During the training process, the test set is held out so that none of the images within the test set are every seen by either the training or validation data. After the ensemble is tuned, test data is run through the final model to gauge its overall accuracy. The model weights are also stored in a .pth file and stored on Dropbox for later use.

Accuracy / Analysis

The model’s accuracy for all five age classes is shown below (left), including F1-score, Precision, and Recall. In each age group, accuracy exceeded 90%. Expanded into a confusion matrix, the CNNs accuracy illustrates a near perfect performance with the exception of 4.5 year old deer.

The analysis can be further explored via attention maps from the CNN analysis. Illustrated below, the data consist of 4 columns: the deer’s true age (left column), the original image (second column), the low-resolution attention map (third column) and the overlay (final column). Each row represents one deer from each age class.

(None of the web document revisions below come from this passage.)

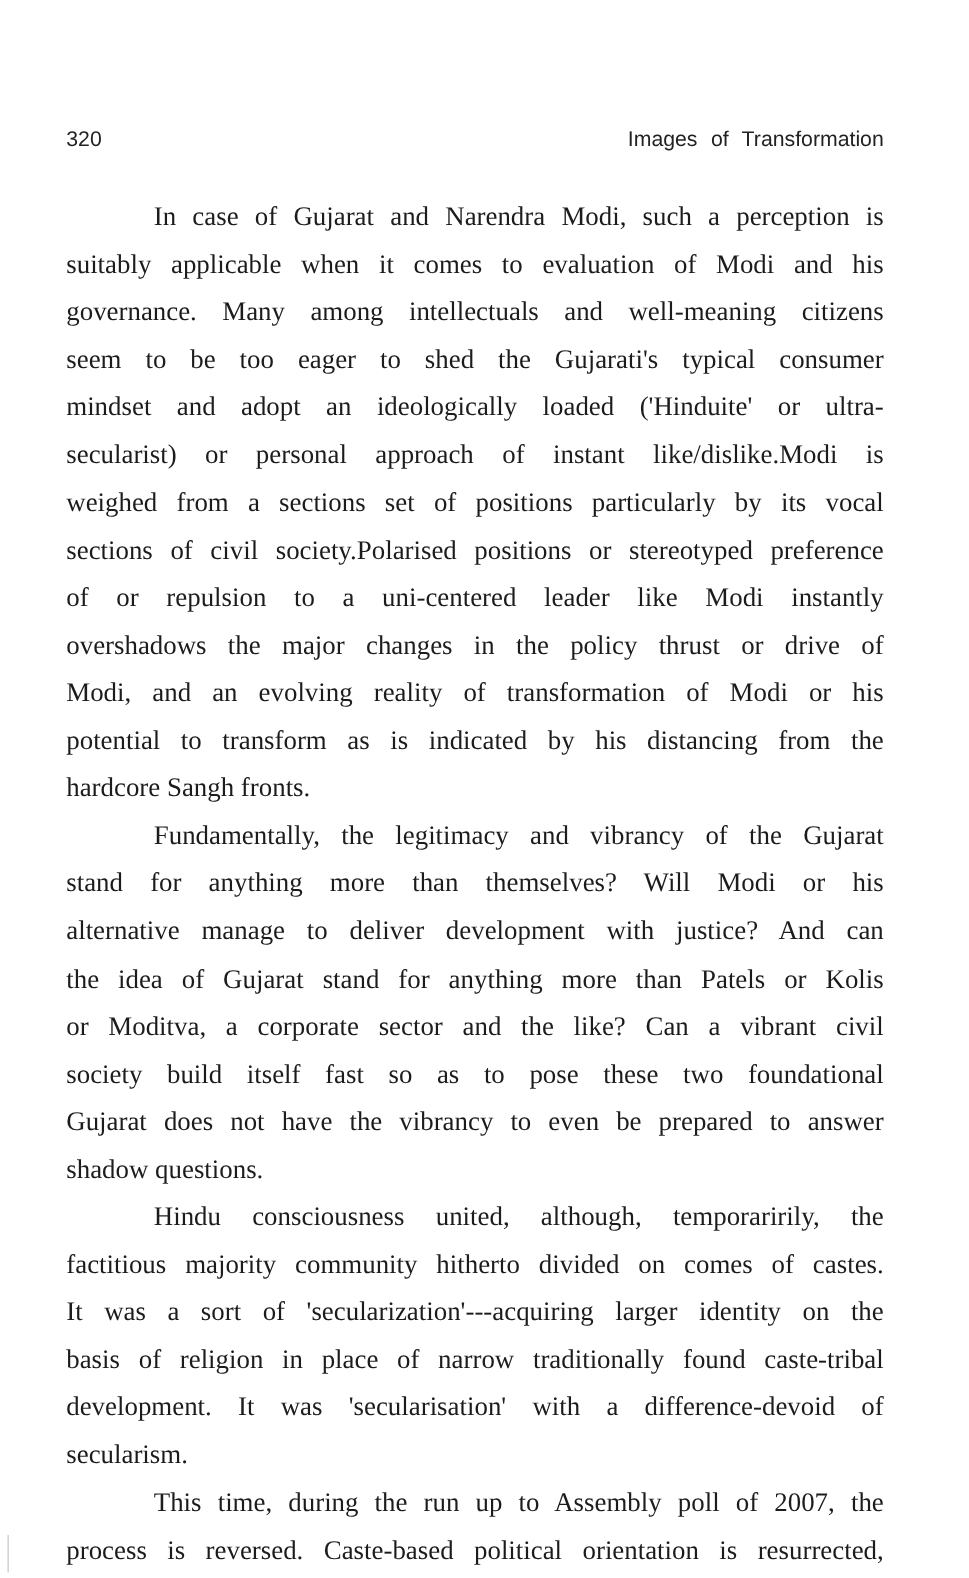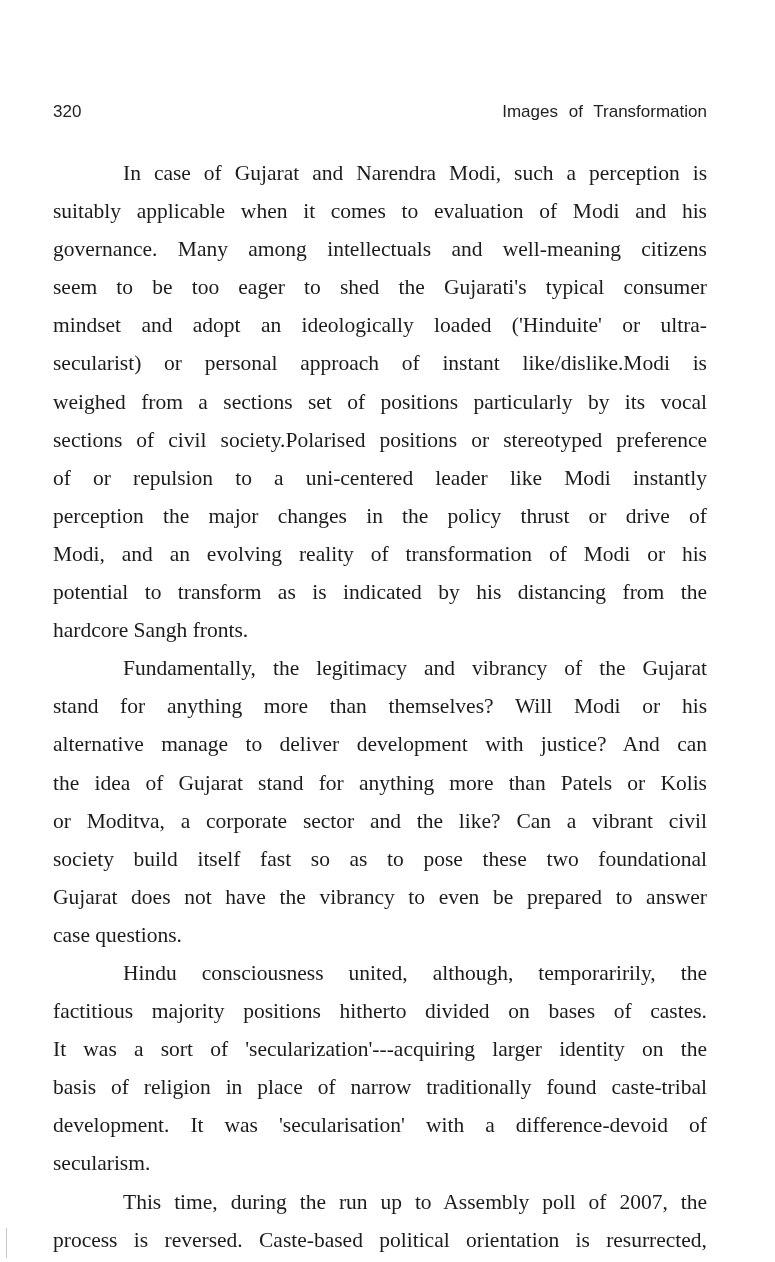--- a/index.html
+++ b/index.html
@@ -101,7 +101,7 @@
       <span class="line">weighed from a sections set of positions particularly by its vocal</span>
       <span class="line">sections of civil society.Polarised positions or stereotyped preference</span>
       <span class="line">of or repulsion to a uni-centered leader like Modi instantly</span>
-      <span class="line">perception the major changes in the policy thrust or drive of</span>
+      <span class="line">overshadows the major changes in the policy thrust or drive of</span>
       <span class="line">Modi, and an evolving reality of transformation of Modi or his</span>
       <span class="line">potential to transform as is indicated by his distancing from the</span>
       <span class="line last">hardcore Sangh fronts.</span>

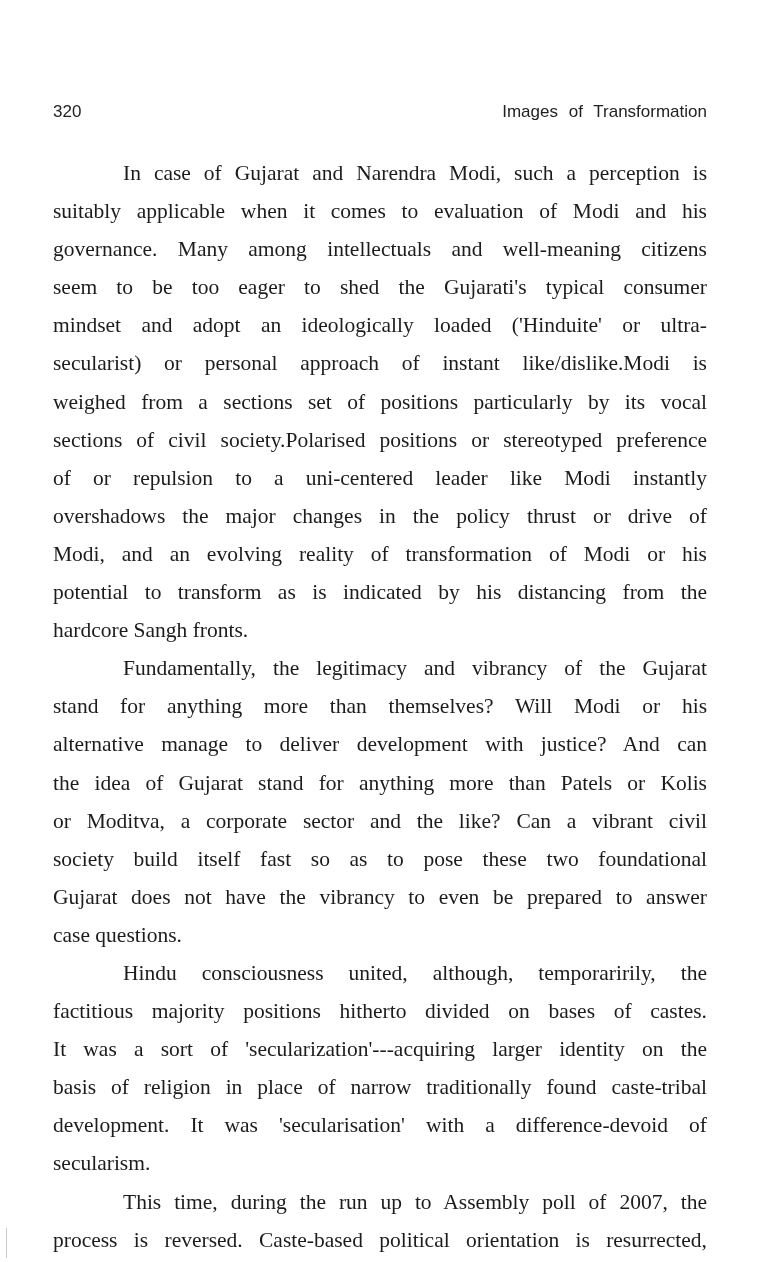--- a/index.html
+++ b/index.html
@@ -115,7 +115,7 @@
       <span class="line">or Moditva, a corporate sector and the like? Can a vibrant civil</span>
       <span class="line">society build itself fast so as to pose these two foundational</span>
       <span class="line">Gujarat does not have the vibrancy to even be prepared to answer</span>
-      <span class="line last">case questions.</span>
+      <span class="line last">shadow questions.</span>
     </p>
 
     <p class="paragraph">

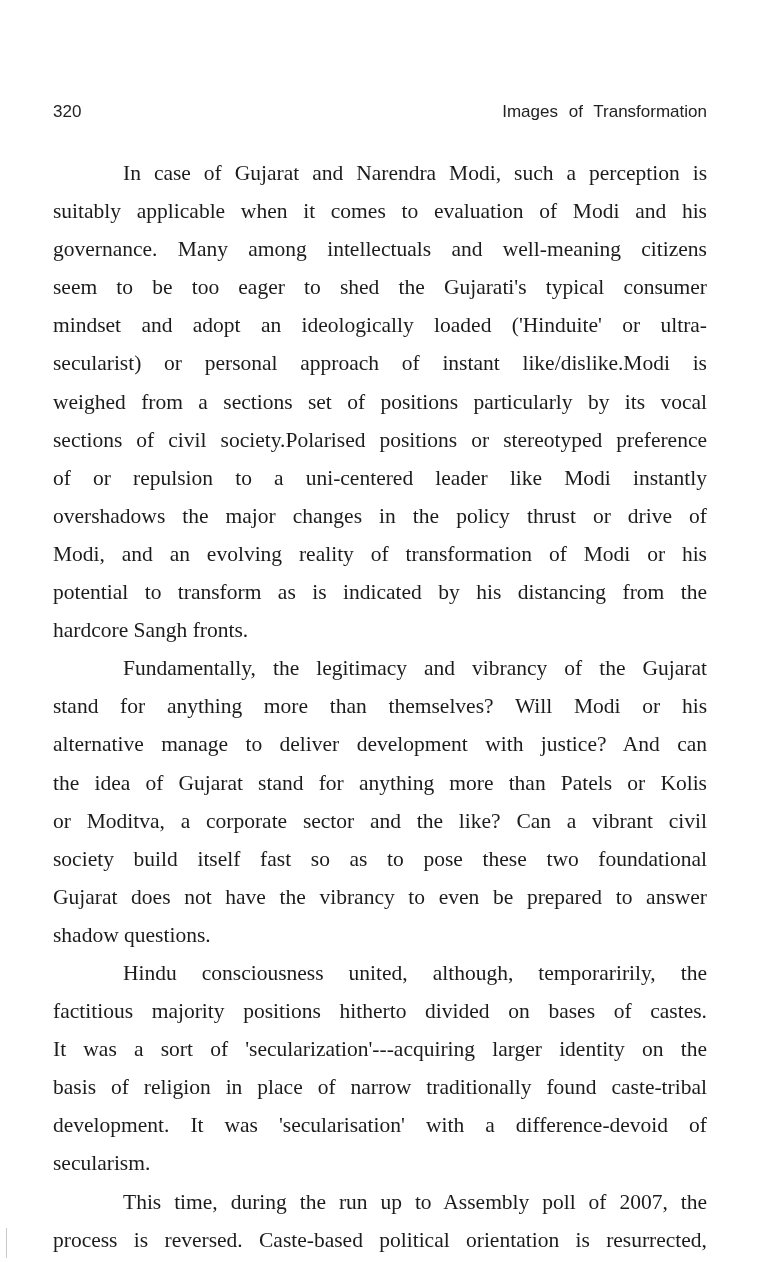--- a/index.html
+++ b/index.html
@@ -120,7 +120,7 @@
 
     <p class="paragraph">
       <span class="line indent">Hindu consciousness united, although, temporaririly, the</span>
-      <span class="line">factitious majority positions hitherto divided on bases of castes.</span>
+      <span class="line">factitious majority community hitherto divided on comes of castes.</span>
       <span class="line">It was a sort of 'secularization'---acquiring larger identity on the</span>
       <span class="line">basis of religion in place of narrow traditionally found caste-tribal</span>
       <span class="line">development. It was 'secularisation' with a difference-devoid of</span>

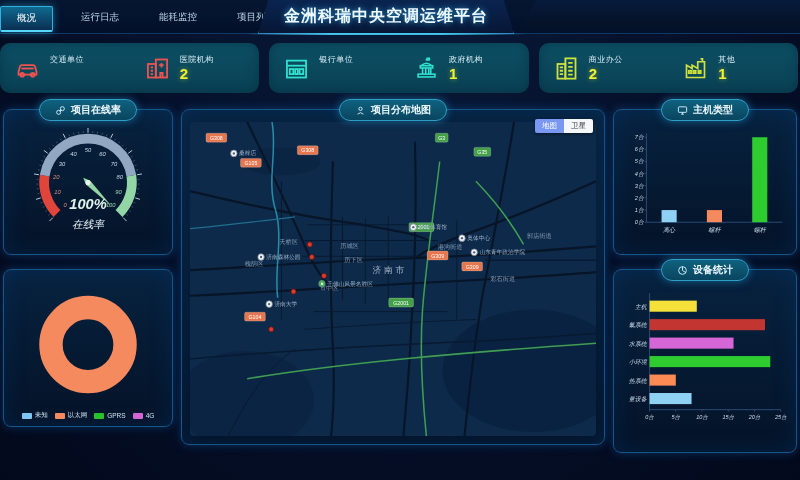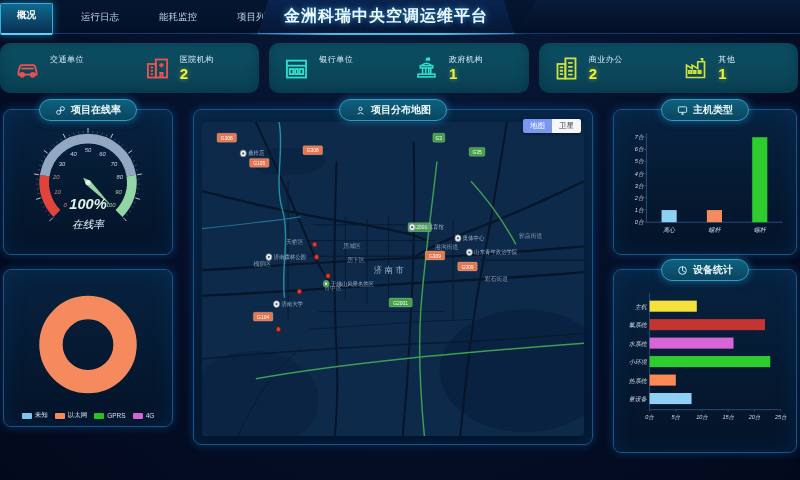--- a/index.html
+++ b/index.html
@@ -12,9 +12,9 @@
     border-bottom:1px solid #0d3a66;}
   .tabs{display:flex;align-items:center;height:34px;gap:4px;}
   .tab{padding:0 18px;font-size:9.5px;color:#bcd6e8;line-height:34px;cursor:pointer;white-space:nowrap;}
-  .tab.active{margin:4px 6px 0 0;line-height:22px;height:32px;padding:0 16px;
+  .tab.active{margin:4px 6px 0 0;line-height:22px;height:26px;padding:0 16px;
     background:linear-gradient(180deg,#0f6990,#0a2f52);border:1px solid #2fb0dd;border-bottom:2px solid #55d6ff;
-    border-radius:2px;color:#fff;font-weight:bold;box-shadow:0 0 8px rgba(47,176,221,.55);}
+    border-radius:2px;color:#fff;font-weight:normal;box-shadow:0 0 8px rgba(47,176,221,.55);}
   .title-box{position:absolute;left:258px;top:0;width:256px;height:34px;display:flex;align-items:center;justify-content:center;
     background:linear-gradient(180deg,#0a2450,#071736);border:1px solid #2878b8;border-top:none;
     clip-path:polygon(4% 0,96% 0,100% 100%,0 100%);}

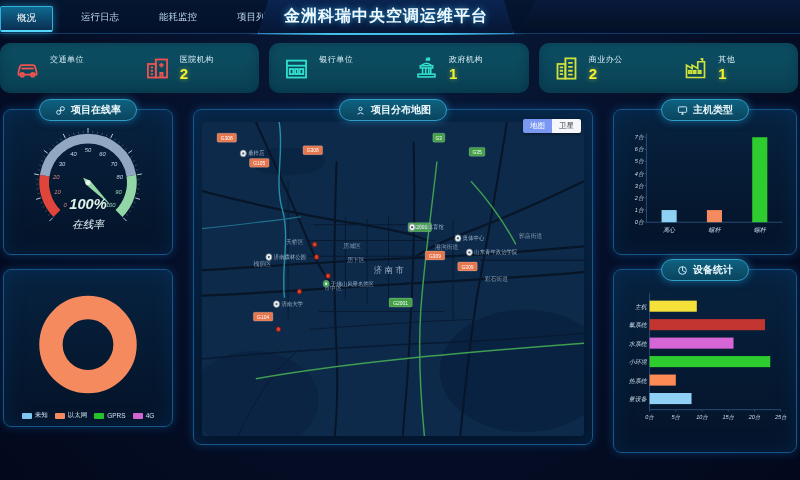--- a/index.html
+++ b/index.html
@@ -34,7 +34,7 @@
   .stat-value{font-size:15px;font-weight:bold;color:#f2f22e;min-height:17px;line-height:17px;text-shadow:0 0 5px rgba(240,240,40,.5);}
   .ic-red{color:#ef5350;} .ic-teal{color:#2fe0cf;} .ic-yellow{color:#cfe23c;}
   
-  .main{display:flex;gap:20px;margin:16px 3px 0 3px;}
+  .main{display:flex;gap:8px;margin:16px 3px 0 3px;}
   .col-left{width:170px;flex:0 0 auto;}
   .col-right{width:184px;flex:0 0 auto;}
   .col-center{flex:1;}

In the first row, the attention map of the 1.5 year old deer is concentrated in the deer’s chest area, exactly where you’d expect the analysis to be based on the NDA’s emphasis on where the neck meets the body, and how smoothly that transition occurs. The analysis for the 2.5 year old deer seems to concentrate in a similar region, near the neck. The attention map of the 5.5 year old deer seems to be centered on the stomach region; again, this is expected since older deer tend to have a sagging belly compared to the rest of their body.

Conclusion

In this study, we explored the use of ensemble convolutional neural networks for predicting the age of whitetail bucks in both color and grayscale images. Although the current model has excelled beyond the point illustrated in this article, the results highlight the undeniable potential of computer vision and CNNs in the biology field, regardless of background, deer pose, age, date, time, or location.